When Angelina Jolie took the stage at the Women in the World Summit on Thursday night, she spoke for a woman who could not join the celebration because of the conflict that continues to roil her native Somalia after more than two decades:
Dr. Hawa Abdi, one of the country’s first female obstetricians, who since 1991 has provided free housing, water, and medical care to as many as 90,000 people displaced by violent civil war. It is a staggering number, and a staggering tragedy, which Jolie recounted in grave detail: “Murder. Rape. Kidnapping. Disease … and, most recently, famine.”
Just a few hours after Jolie’s presentation, 400 people supported by Abdi fled their homes under threat from a militant group that recently confiscated part of her land. On Sunday, Abdi, who recently was nominated for the 2012 Nobel Peace Prize, issued a statement of concern through her nonprofit organization, the Dr. Hawa Abdi Foundation (DHAF): “The camp is struggling to provide services to the women and children who have become the most vulnerable during this time.”
‘Nobody defines a woman of impact more than Dr. Abdi,’ says Women in the World Foundation president Kim Azzarelli.

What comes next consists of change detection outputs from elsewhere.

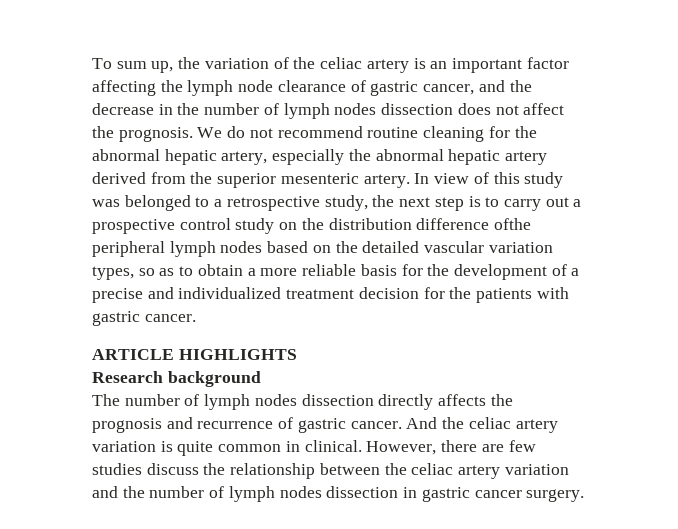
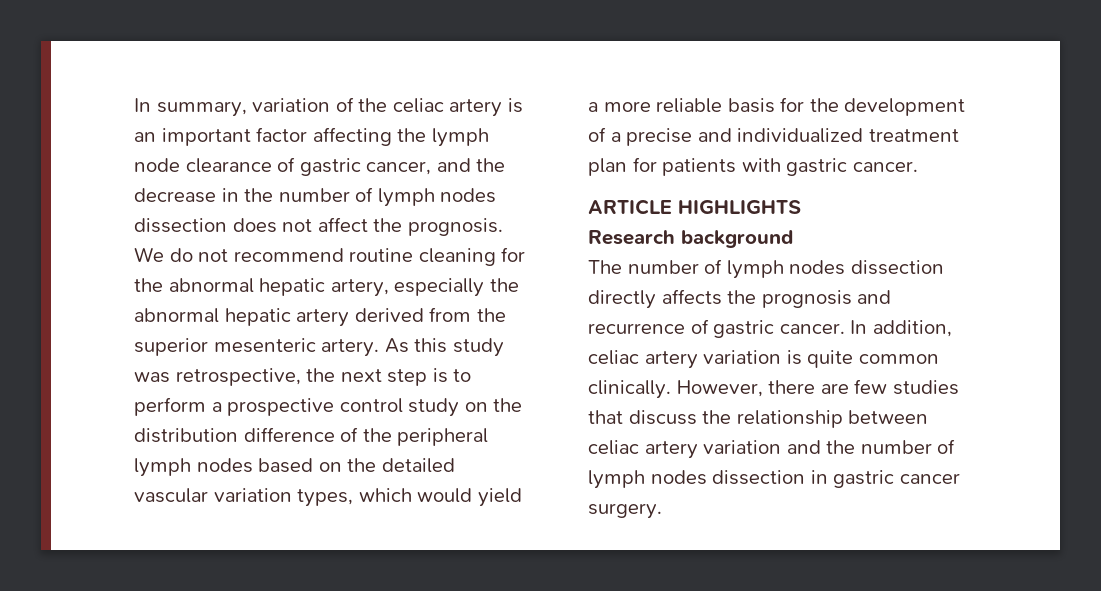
- To sum up, the variation of the celiac artery is an important factor affecting the lymph node clearance of gastric cancer, and the decrease in the number of lymph nodes dissection does not affect the prognosis.
+ In summary, variation of the celiac artery is an important factor affecting the lymph node clearance of gastric cancer, and the decrease in the number of lymph nodes dissection does not affect the prognosis.
- In view of this study was belonged to a retrospective study, the next step is to carry out a prospective control study on the distribution difference ofthe peripheral lymph nodes based on the detailed vascular variation types, so as to obtain a more reliable basis for the development of a precise and individualized treatment decision for the patients with gastric cancer.
+ As this study was retrospective, the next step is to perform a prospective control study on the distribution difference of the peripheral lymph nodes based on the detailed vascular variation types, which would yield a more reliable basis for the development of a precise and individualized treatment plan for patients with gastric cancer.
- And the celiac artery variation is quite common in clinical.
+ In addition, celiac artery variation is quite common clinically.
- However, there are few studies discuss the relationship between the celiac artery variation and the number of lymph nodes dissection in gastric cancer surgery.
+ However, there are few studies that discuss the relationship between celiac artery variation and the number of lymph nodes dissection in gastric cancer surgery.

Since her appearance at the Women in the World Summit last year, Abdi has been supported by the Women in the World Foundation, which has connected DHAF with pro bono legal counsel through White & Case LLP and the Avon Center for Women and Justice at Cornell University—resources that have enabled the foundation to operate in both the U.S. and Kenya at a time when the situation in the camp has never been more dire.
The Women in the World Foundation has announced it will honor Abdi with a Women of Impact award, which includes a $25,000 grant to her foundation. “Nobody defines a woman of impact more than Dr. Abdi,” says Women in the World Foundation president Kim Azzarelli. “She’s most deserving of this grant and for all our appreciation and admiration.”